Hydrogen Electrolysis: How scale is impacting the insurance market

by Simon Marshall, Senior Risk Engineer, Integra Risk Services

September 2022 saw the world’s largest hydrogen electrolyser unit delivered to a site in Norway for validation and testing. As the hydrogen economy expands, we are likely to see ever-larger electrolyser units developed in a bid to win economies of scale and produce hydrogen more cost-efficiently. But, what does this mean for the insurance market, and what lessons can we learn from the past?

Electrolysis technologies

Until recently, the predominant electrolysis technology used for producing hydrogen was alkaline-based, and electrolytes contain up to 30% potassium hydroxide by weight. Generally, such units have a maximum stack size of approximately 6MW and their origins can be traced back to the early electrolysis innovations of 1789. But while the technology is well-proven, it also suffers from low energy efficiency and only performs at its best under constant conditions.
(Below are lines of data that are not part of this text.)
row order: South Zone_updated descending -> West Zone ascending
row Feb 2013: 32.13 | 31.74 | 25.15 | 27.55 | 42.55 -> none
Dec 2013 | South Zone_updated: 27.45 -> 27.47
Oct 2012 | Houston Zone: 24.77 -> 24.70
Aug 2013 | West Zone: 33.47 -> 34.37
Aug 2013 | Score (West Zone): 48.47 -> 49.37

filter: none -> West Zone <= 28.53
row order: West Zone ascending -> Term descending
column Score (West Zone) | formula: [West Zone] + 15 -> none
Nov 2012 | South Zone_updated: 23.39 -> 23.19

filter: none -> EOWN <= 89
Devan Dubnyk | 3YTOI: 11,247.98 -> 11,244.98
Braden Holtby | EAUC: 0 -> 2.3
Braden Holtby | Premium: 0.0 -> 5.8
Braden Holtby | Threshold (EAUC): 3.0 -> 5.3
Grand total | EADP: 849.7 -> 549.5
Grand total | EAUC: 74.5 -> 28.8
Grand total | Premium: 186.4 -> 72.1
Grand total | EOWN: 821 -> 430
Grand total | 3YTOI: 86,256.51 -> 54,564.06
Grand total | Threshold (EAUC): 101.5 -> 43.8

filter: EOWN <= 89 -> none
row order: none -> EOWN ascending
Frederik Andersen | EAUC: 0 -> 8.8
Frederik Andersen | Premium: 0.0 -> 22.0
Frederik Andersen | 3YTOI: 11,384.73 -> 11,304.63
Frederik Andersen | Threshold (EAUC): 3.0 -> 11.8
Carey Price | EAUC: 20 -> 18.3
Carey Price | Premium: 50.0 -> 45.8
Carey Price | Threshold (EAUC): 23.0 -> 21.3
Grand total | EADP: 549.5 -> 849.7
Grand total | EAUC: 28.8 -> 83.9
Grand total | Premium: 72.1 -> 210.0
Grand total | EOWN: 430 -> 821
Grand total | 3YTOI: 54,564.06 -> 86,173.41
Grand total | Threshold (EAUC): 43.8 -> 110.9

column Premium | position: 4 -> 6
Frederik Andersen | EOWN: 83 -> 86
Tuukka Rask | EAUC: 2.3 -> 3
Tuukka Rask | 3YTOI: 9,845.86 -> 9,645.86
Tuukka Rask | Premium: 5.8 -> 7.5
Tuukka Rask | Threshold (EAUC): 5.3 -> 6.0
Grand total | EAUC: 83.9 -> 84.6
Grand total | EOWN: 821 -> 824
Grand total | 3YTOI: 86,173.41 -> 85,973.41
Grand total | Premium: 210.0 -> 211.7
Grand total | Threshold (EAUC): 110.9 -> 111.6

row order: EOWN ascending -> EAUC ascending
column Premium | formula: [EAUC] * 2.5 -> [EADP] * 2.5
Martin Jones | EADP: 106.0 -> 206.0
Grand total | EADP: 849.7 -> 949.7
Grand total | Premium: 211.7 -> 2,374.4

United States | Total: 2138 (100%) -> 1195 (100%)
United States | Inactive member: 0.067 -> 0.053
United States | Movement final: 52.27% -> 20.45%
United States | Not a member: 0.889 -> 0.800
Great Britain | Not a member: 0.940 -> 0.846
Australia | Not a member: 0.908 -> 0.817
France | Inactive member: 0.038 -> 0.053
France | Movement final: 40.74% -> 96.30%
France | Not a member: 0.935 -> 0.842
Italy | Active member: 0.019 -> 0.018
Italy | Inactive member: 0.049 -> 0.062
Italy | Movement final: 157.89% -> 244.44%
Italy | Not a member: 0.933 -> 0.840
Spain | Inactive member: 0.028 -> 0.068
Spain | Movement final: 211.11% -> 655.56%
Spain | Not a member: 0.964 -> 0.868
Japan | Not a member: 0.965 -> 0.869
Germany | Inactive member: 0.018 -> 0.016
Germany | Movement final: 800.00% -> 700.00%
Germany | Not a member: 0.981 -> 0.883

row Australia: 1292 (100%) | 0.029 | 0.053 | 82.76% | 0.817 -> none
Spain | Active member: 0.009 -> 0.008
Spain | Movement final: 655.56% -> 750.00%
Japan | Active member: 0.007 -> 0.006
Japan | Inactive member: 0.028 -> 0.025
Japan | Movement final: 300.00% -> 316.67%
The second most common technology is Proton Exchange Membrane (PEM) electrolysis. This technique was invented in the early 1950s and developed in the mid 1960s. Typically, PEM units are produced to a maximum stack size of 2MW, although this has been increasing in recent years. The technology benefits from higher efficiencies, smaller size and the ability to operate effectively under changing loads. Looking forward, we can expect PEM electrolysis to be the preferred technology to couple to renewable electricity supplies for the production of green hydrogen.

Alongside PEM, technologies such as Solid Oxide and Anion Exchange Membrane electrolysis bring additional benefits for large-scale hydrogen production from renewable power sources. However, these are at much earlier stages of development and are unlikely to become mainstream until some time in the future.

Larger electrolysers

In the past, hydrogen production by electrolysis has not been widely adopted at scale because it is significantly more expensive than thermochemical methods. However, a recent focus on environmental issues has led to a reassessment of the process and a new emphasis on improving its efficiency through changes to equipment design and size.

Over the last three years, various large electrolysers based on both alkaline and PEM technologies have been brought to market. Units have grown in size, from 8MW to 10MW, and from 20MW to the latest 30MW unit in Norway. We can expect future demand to drive further expansion, with a 100MW PEM unit already underway in Egypt.

The challenge for the insurance market

As equipment develops to meet the needs of a growing hydrogen market, we will see new materials, designs and manufacturing techniques employed. Margins may be reduced, either to increase efficiencies or cut cost. Physical dimensions could alter significantly and operating characteristics differ dramatically to those experienced previously.

While equipment designers and manufacturers may profit generously from these developments, failure is always a risk. Manufacturers, developers and insurers must strike a balance to ensure that entrepreneurial, trade and insurable risks are shared appropriately.

Lessons of the past

The ongoing development of hydrogen electrolysis is not significantly different to the technological advances made
in other fields in the past, such as combustion gas turbine generator-based power plants and wind power.

Back in the late 1980s, combustion gas turbine-based power plants were an oddity, with small units of limited capacity used for peak lopping purposes only. But the 1990s saw numbers rise significantly as a greater demand for ‘clean’ power from gas and various manufacturers pushed the boundaries of materials choice, equipment sizing and cooling technologies. Units grew in size beyond the 20–40MW range and are now approaching 500MW. Today, equipment is configured in combined cycle with steam-raising plant and steam-driven generator sets, and combustion gas turbine-based technology forms one of the world’s major power generation methods. Whilst development in this field continues at pace, we should not forget that its technological advancement has thrown up a number of challenges over the years.

At the turn of the 21st century, typical wind turbine generator output was in the order of 500KW–1.0MW per unit. Since then, turbines have grown enormously, so that today there are several land-based units of 5.0MW or greater. Meanwhile, the industry’s move to offshore has resulted in turbines as large as 20MW and introduced a completely different set of risks. As wind power technology has up-scaled, manufacturers and operators have had to resolve numerous technical issues caused by factors such as larger blade size and heavier loadings.

Pushing the boundaries of technology

The hydrogen economy as a whole includes various elements of mature technology which have been used successfully in similar industries over the years. Gas compression, cooling and storage are all fairly well known from the LNG industry, and green power sources are also widely understood. Although the choice of materials used will be affected by the unique characteristics of the gas, we can find similarities across a number of other industrial processes. However, there are areas of hydrogen production where known technologies are being pushed to new boundaries.

The underwriting of developing technology risks is not new, but it does need to be managed accordingly. Looking to the past and focusing on what has happened in similar industries will help us shape a successful way forward for insurers of the growing hydrogen economy.